## Description of the task
Pictures should be excluded; otherwise, copy every entry exactly.

□ □ □

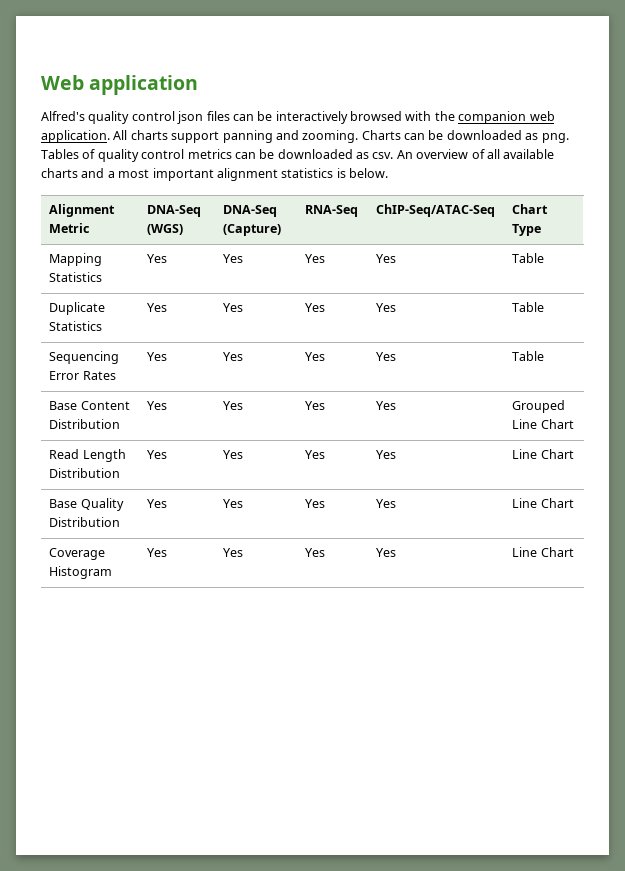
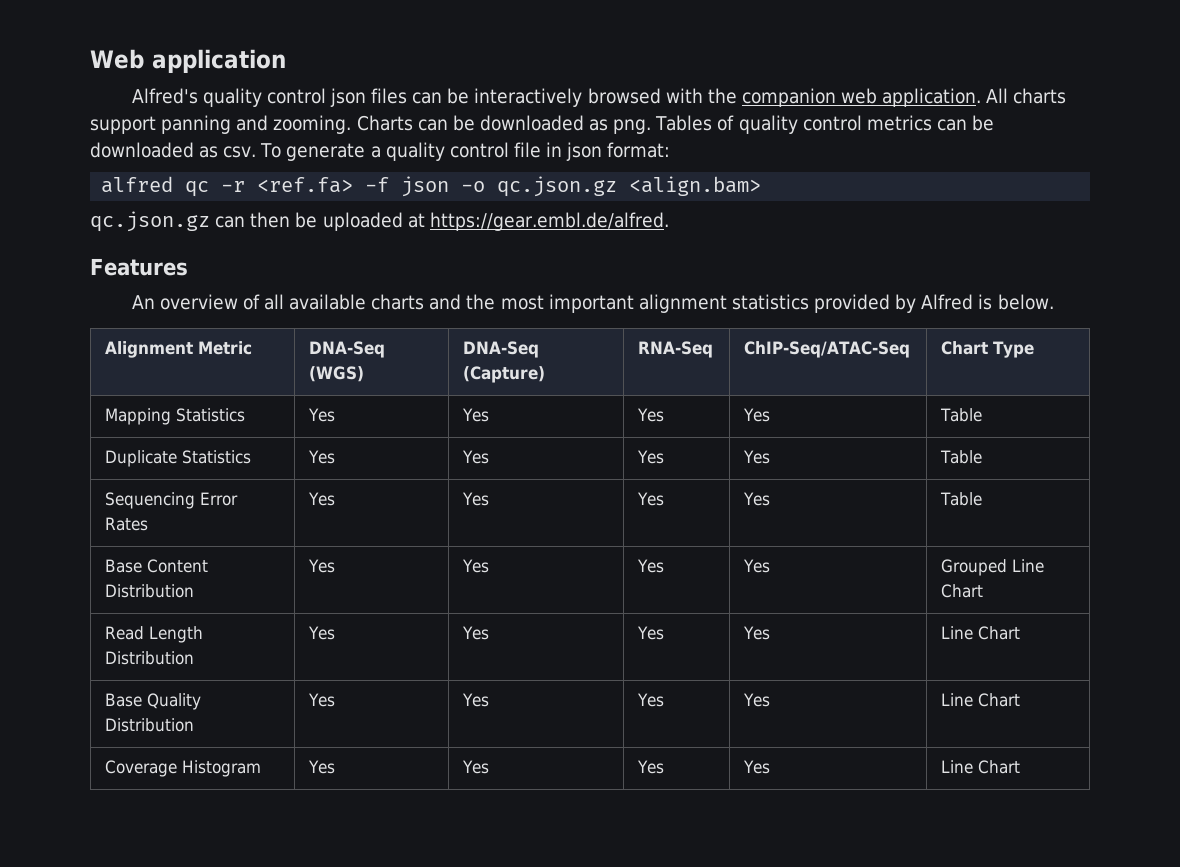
(394, 155) none -> [260,142,671,161] [101,176,762,197] [90,211,669,232] [90,258,188,276] To generate a quality control file in json format: // alfred qc -r <ref.fa> -f json -o qc.json.gz <align.bam> // qc.json.gz can then be uploaded at https://gear.embl.de/alfred. // Features //
[107,171,115,178] a -> [466,294,496,310] the
(334, 173) none -> [814,294,974,313] provided by Alfred

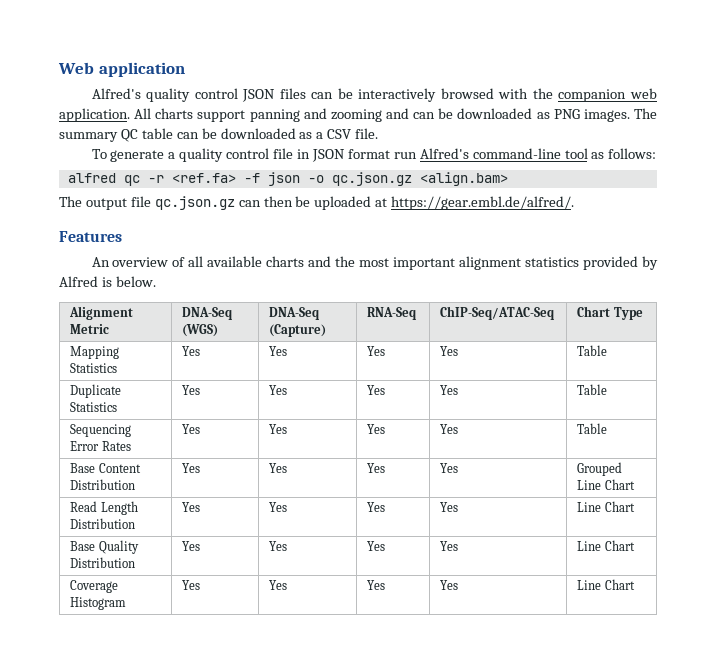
[329,88,366,107] json -> [242,89,276,102] JSON
[273,115,995,134] [90,142,257,158] zooming. Charts can be downloaded as png. Tables of quality control metrics can be downloaded as csv. -> [330,108,658,122] [59,128,379,142] zooming and can be downloaded as PNG images. The summary QC table can be downloaded as a CSV file. //
[566,142,671,161] json format: -> [311,148,657,162] JSON format run Alfred's command-line tool as follows:
(762, 186) none -> [59,196,151,210] The output file
[429,212,669,231] https://gear.embl.de/alfred. -> [391,196,575,210] https://gear.embl.de/alfred/.

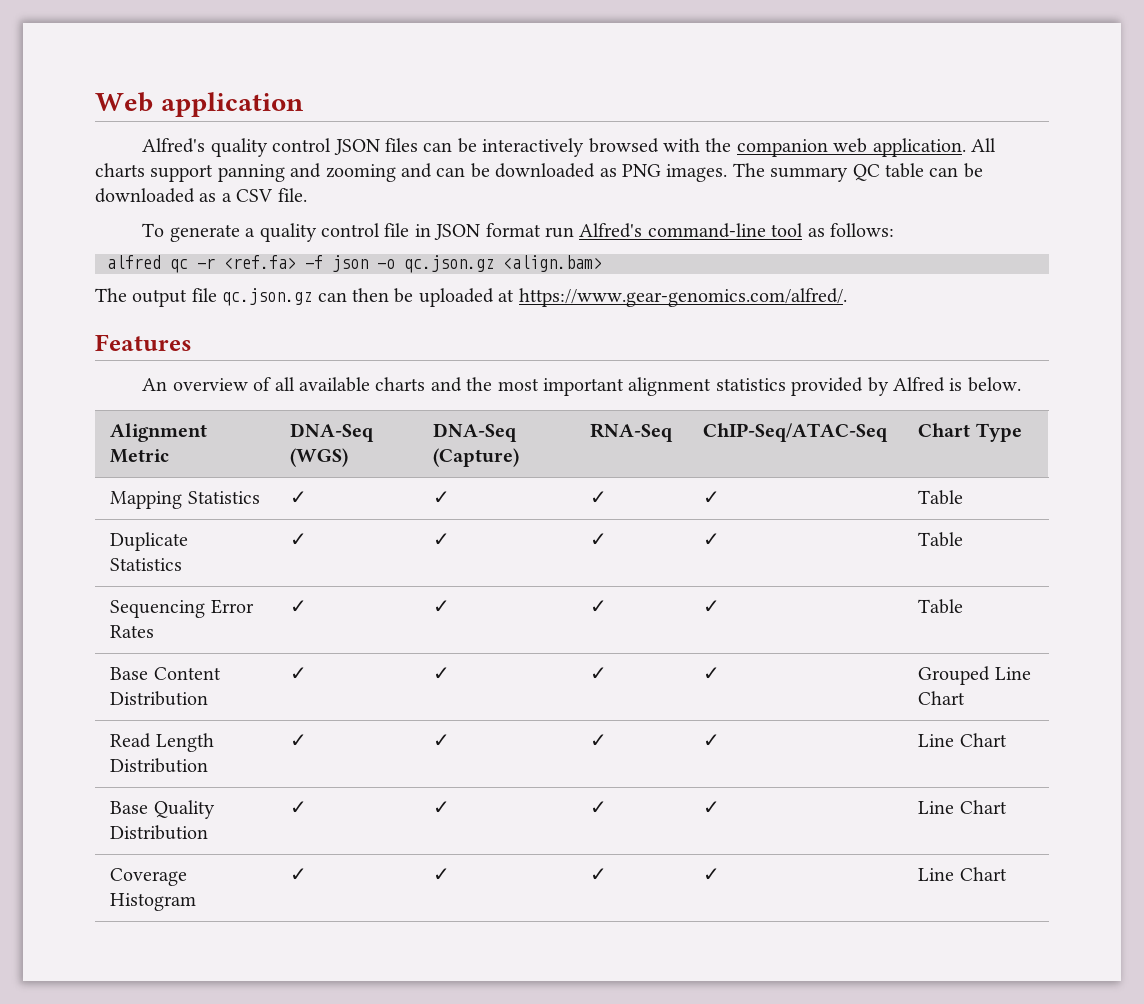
[391,196,575,210] https://gear.embl.de/alfred/. -> [518,288,847,307] https://www.gear-genomics.com/alfred/.
[182,346,201,356] [269,346,288,356] [367,346,386,356] [440,346,459,356] Yes | Yes | Yes | Yes -> [290,491,308,504] [433,491,451,504] [590,491,608,504] [703,491,721,504] ✓ | ✓ | ✓ | ✓
[182,385,201,395] [269,385,288,395] [367,385,386,395] [440,385,459,395] Yes | Yes | Yes | Yes -> [290,533,308,546] [433,533,451,546] [590,533,608,546] [703,533,721,546] ✓ | ✓ | ✓ | ✓
[182,424,201,434] [269,424,288,434] [367,424,386,434] [440,424,459,434] Yes | Yes | Yes | Yes -> [290,600,308,613] [433,600,451,613] [590,600,608,613] [703,600,721,613] ✓ | ✓ | ✓ | ✓
[182,463,201,473] [269,463,288,473] [367,463,386,473] [440,463,459,473] Yes | Yes | Yes | Yes -> [290,667,308,680] [433,667,451,680] [590,667,608,680] [703,667,721,680] ✓ | ✓ | ✓ | ✓
[182,502,201,512] [269,502,288,512] [367,502,386,512] [440,502,459,512] Yes | Yes | Yes | Yes -> [290,734,308,747] [433,734,451,747] [590,734,608,747] [703,734,721,747] ✓ | ✓ | ✓ | ✓
[182,541,201,551] [269,541,288,551] [367,541,386,551] [440,541,459,551] Yes | Yes | Yes | Yes -> [290,801,308,814] [433,801,451,814] [590,801,608,814] [703,801,721,814] ✓ | ✓ | ✓ | ✓
[182,580,201,590] [269,580,288,590] [367,580,386,590] [440,580,459,590] Yes | Yes | Yes | Yes -> [290,868,308,881] [433,868,451,881] [590,868,608,881] [703,868,721,881] ✓ | ✓ | ✓ | ✓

□ □ □

## Task result
(394, 155) none -> [260,142,671,161] [101,176,762,197] [90,211,669,232] [90,258,188,276] To generate a quality control file in json format: // alfred qc -r <ref.fa> -f json -o qc.json.gz <align.bam> // qc.json.gz can then be uploaded at https://gear.embl.de/alfred. // Features //
[107,171,115,178] a -> [466,294,496,310] the
(334, 173) none -> [814,294,974,313] provided by Alfred

[329,88,366,107] json -> [242,89,276,102] JSON
[273,115,995,134] [90,142,257,158] zooming. Charts can be downloaded as png. Tables of quality control metrics can be downloaded as csv. -> [330,108,658,122] [59,128,379,142] zooming and can be downloaded as PNG images. The summary QC table can be downloaded as a CSV file. //
[566,142,671,161] json format: -> [311,148,657,162] JSON format run Alfred's command-line tool as follows:
(762, 186) none -> [59,196,151,210] The output file
[429,212,669,231] https://gear.embl.de/alfred. -> [391,196,575,210] https://gear.embl.de/alfred/.

[391,196,575,210] https://gear.embl.de/alfred/. -> [518,288,847,307] https://www.gear-genomics.com/alfred/.
[182,346,201,356] [269,346,288,356] [367,346,386,356] [440,346,459,356] Yes | Yes | Yes | Yes -> [290,491,308,504] [433,491,451,504] [590,491,608,504] [703,491,721,504] ✓ | ✓ | ✓ | ✓
[182,385,201,395] [269,385,288,395] [367,385,386,395] [440,385,459,395] Yes | Yes | Yes | Yes -> [290,533,308,546] [433,533,451,546] [590,533,608,546] [703,533,721,546] ✓ | ✓ | ✓ | ✓
[182,424,201,434] [269,424,288,434] [367,424,386,434] [440,424,459,434] Yes | Yes | Yes | Yes -> [290,600,308,613] [433,600,451,613] [590,600,608,613] [703,600,721,613] ✓ | ✓ | ✓ | ✓
[182,463,201,473] [269,463,288,473] [367,463,386,473] [440,463,459,473] Yes | Yes | Yes | Yes -> [290,667,308,680] [433,667,451,680] [590,667,608,680] [703,667,721,680] ✓ | ✓ | ✓ | ✓
[182,502,201,512] [269,502,288,512] [367,502,386,512] [440,502,459,512] Yes | Yes | Yes | Yes -> [290,734,308,747] [433,734,451,747] [590,734,608,747] [703,734,721,747] ✓ | ✓ | ✓ | ✓
[182,541,201,551] [269,541,288,551] [367,541,386,551] [440,541,459,551] Yes | Yes | Yes | Yes -> [290,801,308,814] [433,801,451,814] [590,801,608,814] [703,801,721,814] ✓ | ✓ | ✓ | ✓
[182,580,201,590] [269,580,288,590] [367,580,386,590] [440,580,459,590] Yes | Yes | Yes | Yes -> [290,868,308,881] [433,868,451,881] [590,868,608,881] [703,868,721,881] ✓ | ✓ | ✓ | ✓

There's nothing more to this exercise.